┌──

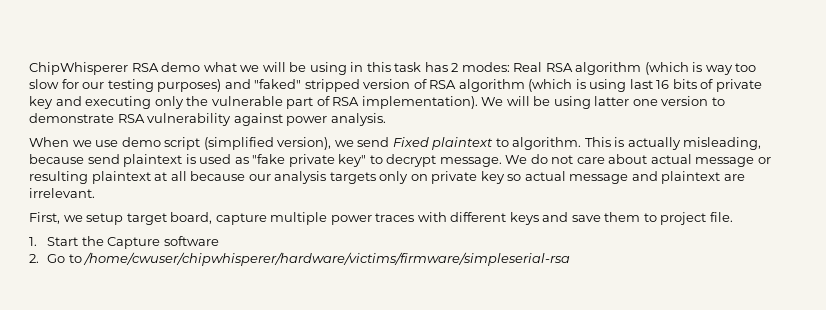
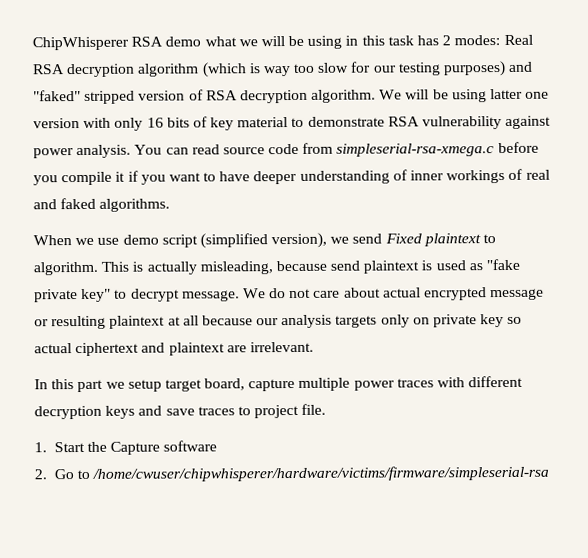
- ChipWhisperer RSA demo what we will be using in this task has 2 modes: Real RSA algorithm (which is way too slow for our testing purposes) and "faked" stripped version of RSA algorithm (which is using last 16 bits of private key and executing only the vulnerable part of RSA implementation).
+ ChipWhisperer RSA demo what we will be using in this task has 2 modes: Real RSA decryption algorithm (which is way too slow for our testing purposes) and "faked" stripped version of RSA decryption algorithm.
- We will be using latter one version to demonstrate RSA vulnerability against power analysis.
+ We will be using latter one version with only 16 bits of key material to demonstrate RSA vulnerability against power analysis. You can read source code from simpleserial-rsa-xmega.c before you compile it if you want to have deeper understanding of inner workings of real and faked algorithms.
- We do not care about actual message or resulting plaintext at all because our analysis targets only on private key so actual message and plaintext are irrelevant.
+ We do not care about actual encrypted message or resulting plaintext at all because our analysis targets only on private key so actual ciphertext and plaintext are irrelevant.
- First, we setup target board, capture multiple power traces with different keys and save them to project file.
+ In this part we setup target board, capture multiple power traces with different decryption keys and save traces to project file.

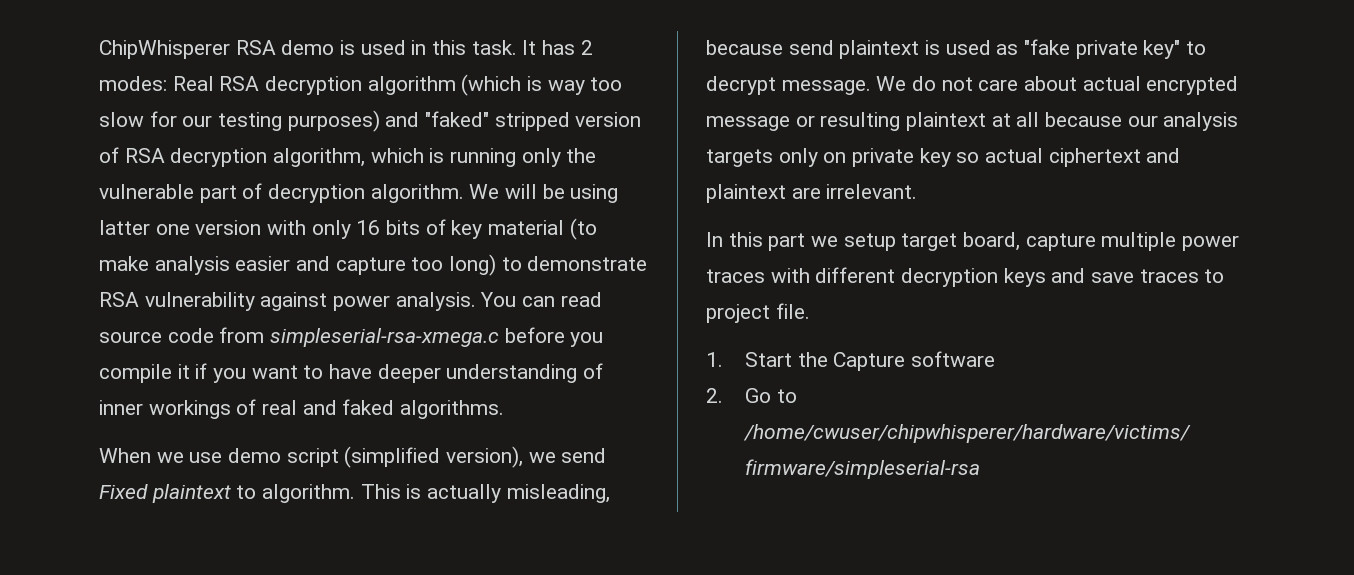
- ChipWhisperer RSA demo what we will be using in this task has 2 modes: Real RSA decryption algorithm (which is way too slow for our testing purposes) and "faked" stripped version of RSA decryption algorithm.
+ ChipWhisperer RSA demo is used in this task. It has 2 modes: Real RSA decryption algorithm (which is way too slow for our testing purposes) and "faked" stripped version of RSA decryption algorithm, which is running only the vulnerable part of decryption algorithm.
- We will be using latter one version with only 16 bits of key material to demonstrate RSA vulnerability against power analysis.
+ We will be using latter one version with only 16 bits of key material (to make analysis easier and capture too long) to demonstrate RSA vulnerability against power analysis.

└──
┌──

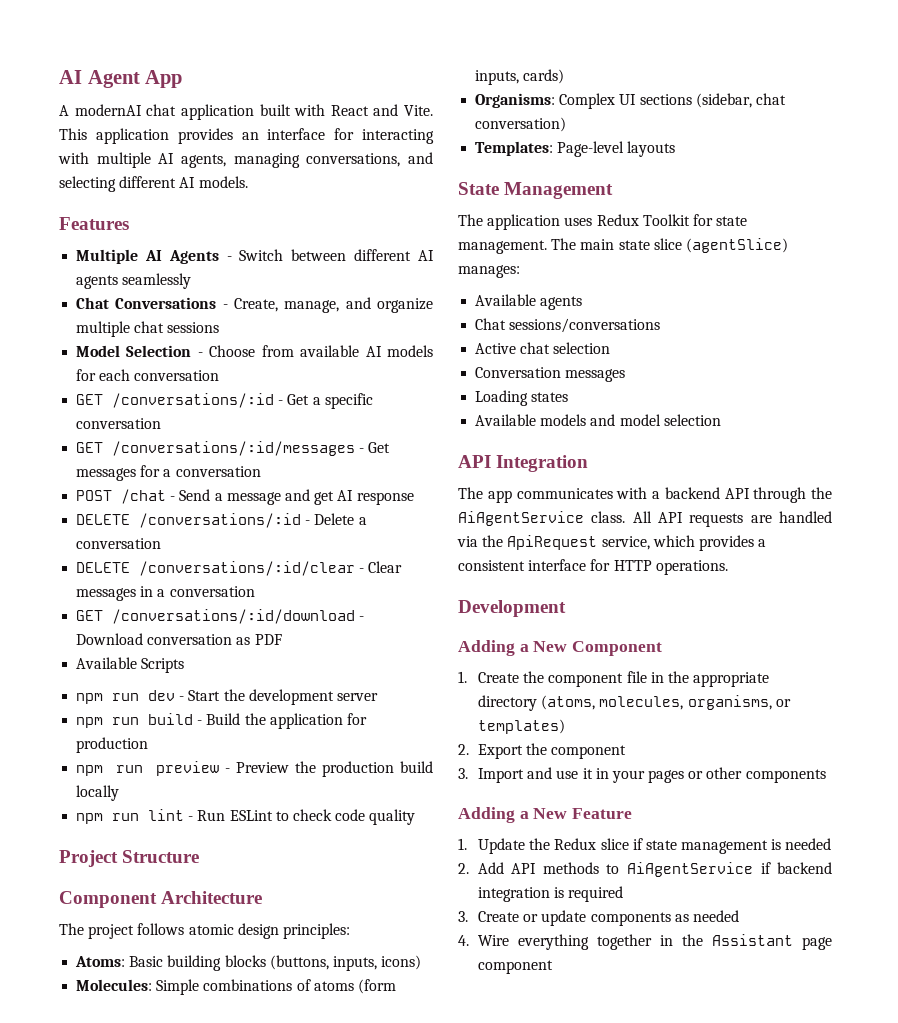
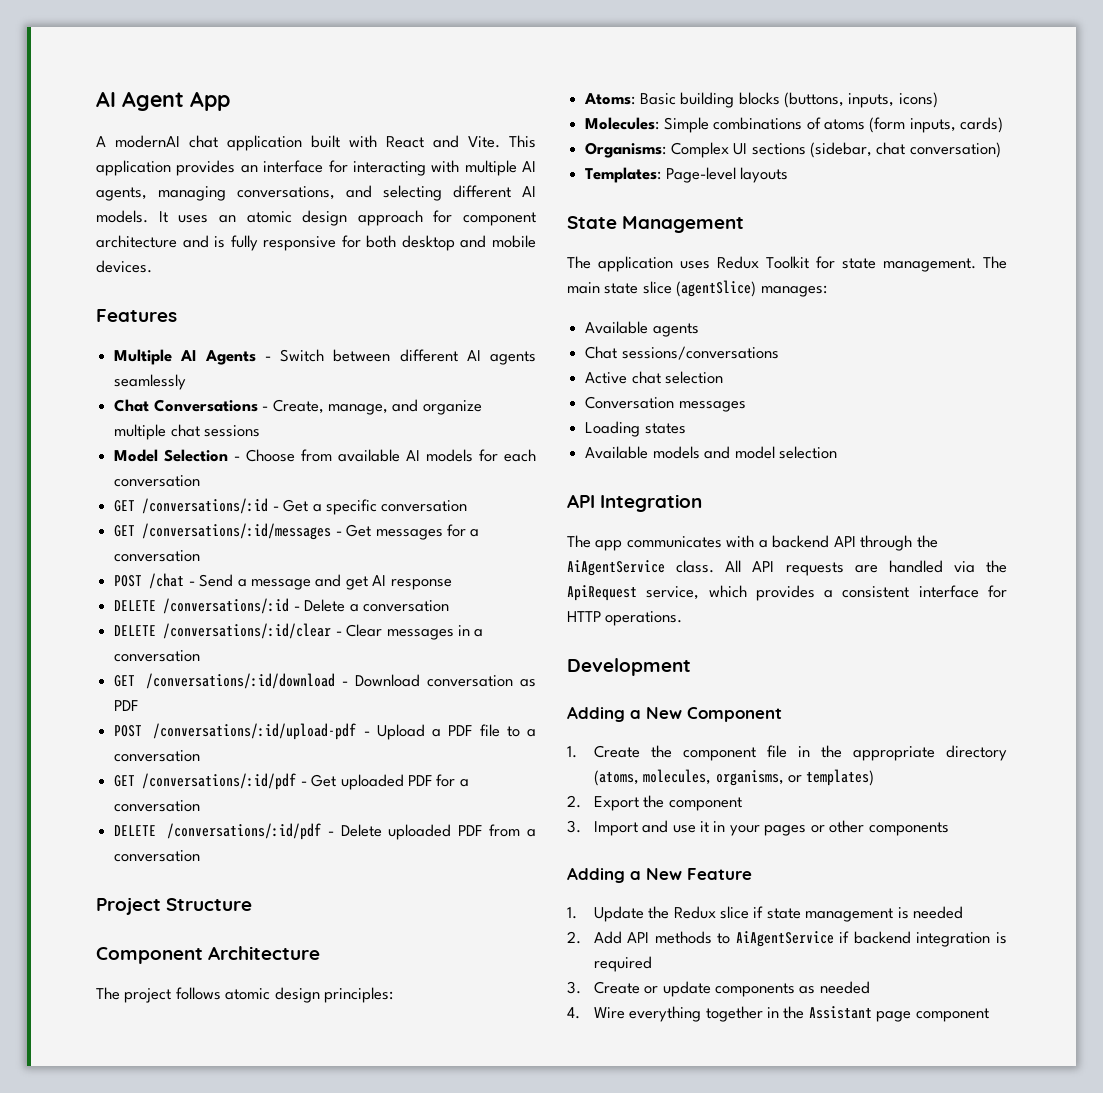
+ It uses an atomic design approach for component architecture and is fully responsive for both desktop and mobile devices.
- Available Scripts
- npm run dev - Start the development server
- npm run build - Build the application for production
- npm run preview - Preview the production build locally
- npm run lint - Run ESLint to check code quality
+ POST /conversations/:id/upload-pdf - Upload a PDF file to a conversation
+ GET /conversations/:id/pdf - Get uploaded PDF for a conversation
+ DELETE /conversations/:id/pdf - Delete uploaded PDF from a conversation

└──

Exercise brief:
Copy the lines of the data above exactly as written, beginning with the line containing "- npm run lint" and ending with the line containing "from a conversation", and leave out all other lines.

Your response:
- npm run lint - Run ESLint to check code quality
+ POST /conversations/:id/upload-pdf - Upload a PDF file to a conversation
+ GET /conversations/:id/pdf - Get uploaded PDF for a conversation
+ DELETE /conversations/:id/pdf - Delete uploaded PDF from a conversation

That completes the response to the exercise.